Exercise details: Word for word, and without a single picture, repeat the entries.
Dataset entries below:
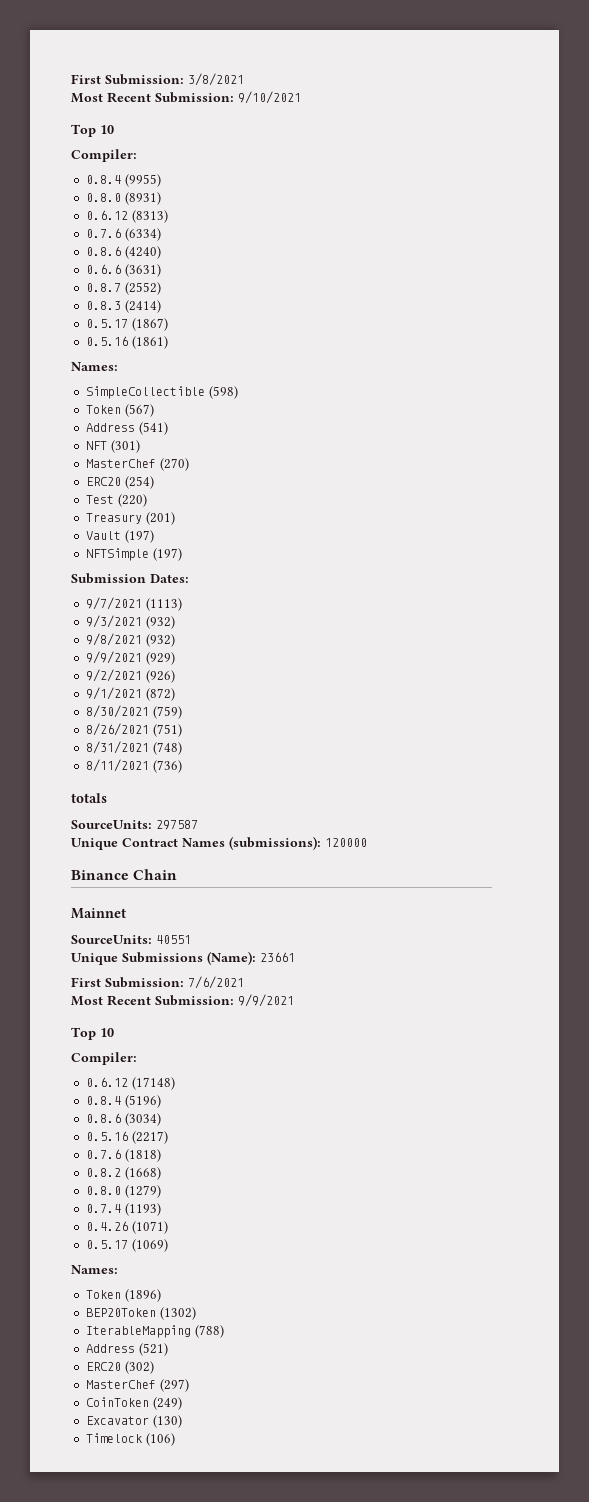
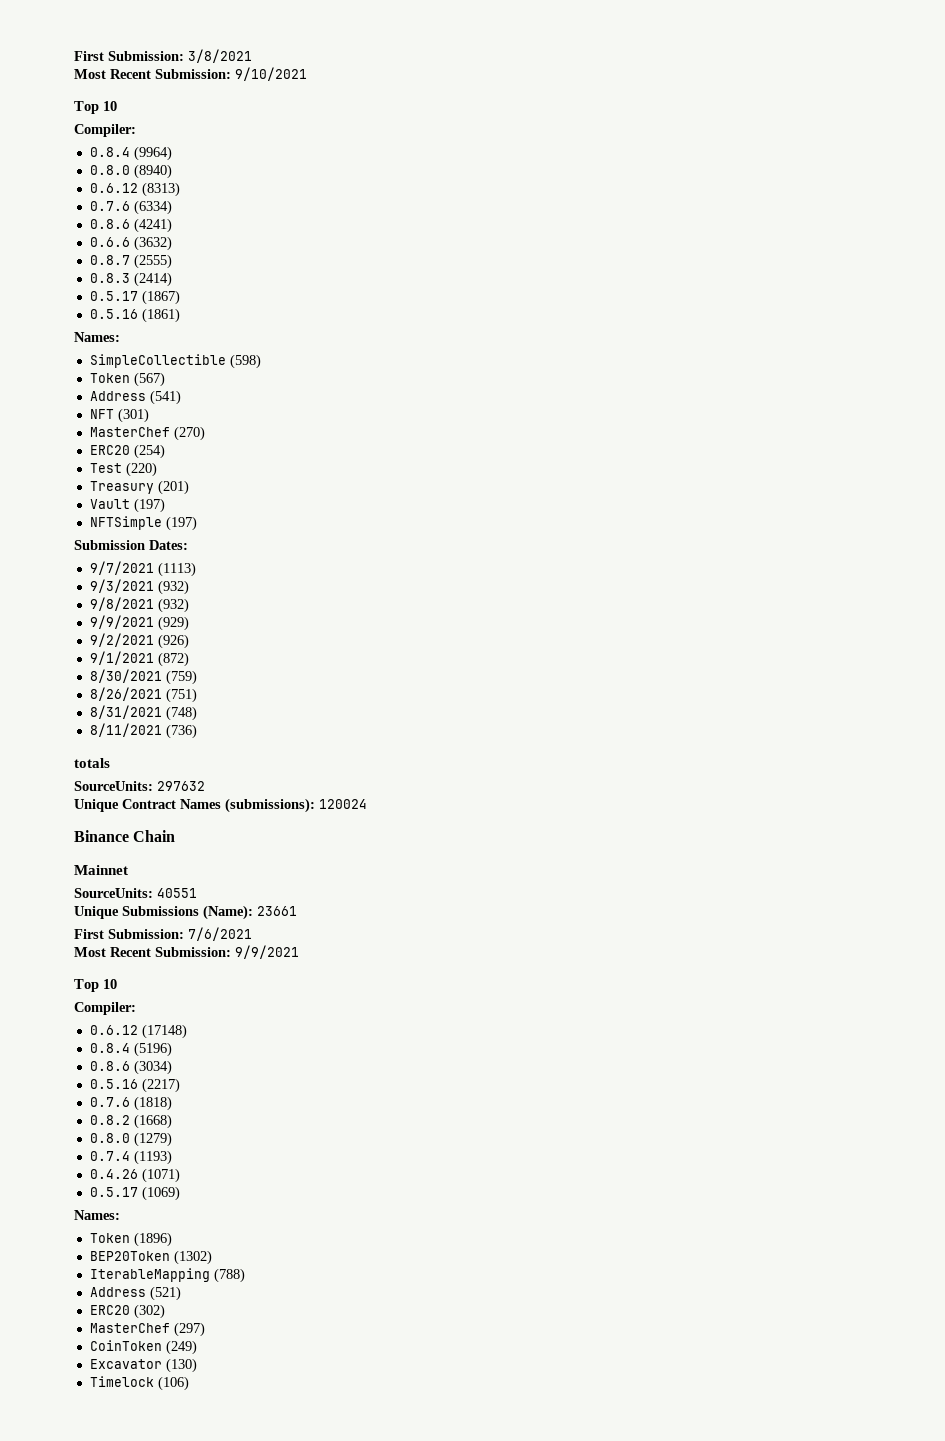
[125,174,162,187] [86,192,162,205] (9955) // 0.8.0 (8931) -> [133,146,172,161] [89,164,172,179] (9964) // 0.8.0 (8940)
[125,246,162,259] (4240) -> [133,218,172,233] (4241)
[125,264,162,277] (3631) -> [133,236,172,251] (3632)
[125,282,162,295] (2552) -> [133,254,172,269] (2555)
[156,820,198,830] 297587 -> [157,781,205,791] 297632
[325,838,367,847] 120000 -> [319,799,367,809] 120024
End of Dataset entries.
Answer to the problem:
[125,174,162,187] [86,192,162,205] (9955) // 0.8.0 (8931) -> [133,146,172,161] [89,164,172,179] (9964) // 0.8.0 (8940)
[125,246,162,259] (4240) -> [133,218,172,233] (4241)
[125,264,162,277] (3631) -> [133,236,172,251] (3632)
[125,282,162,295] (2552) -> [133,254,172,269] (2555)
[156,820,198,830] 297587 -> [157,781,205,791] 297632
[325,838,367,847] 120000 -> [319,799,367,809] 120024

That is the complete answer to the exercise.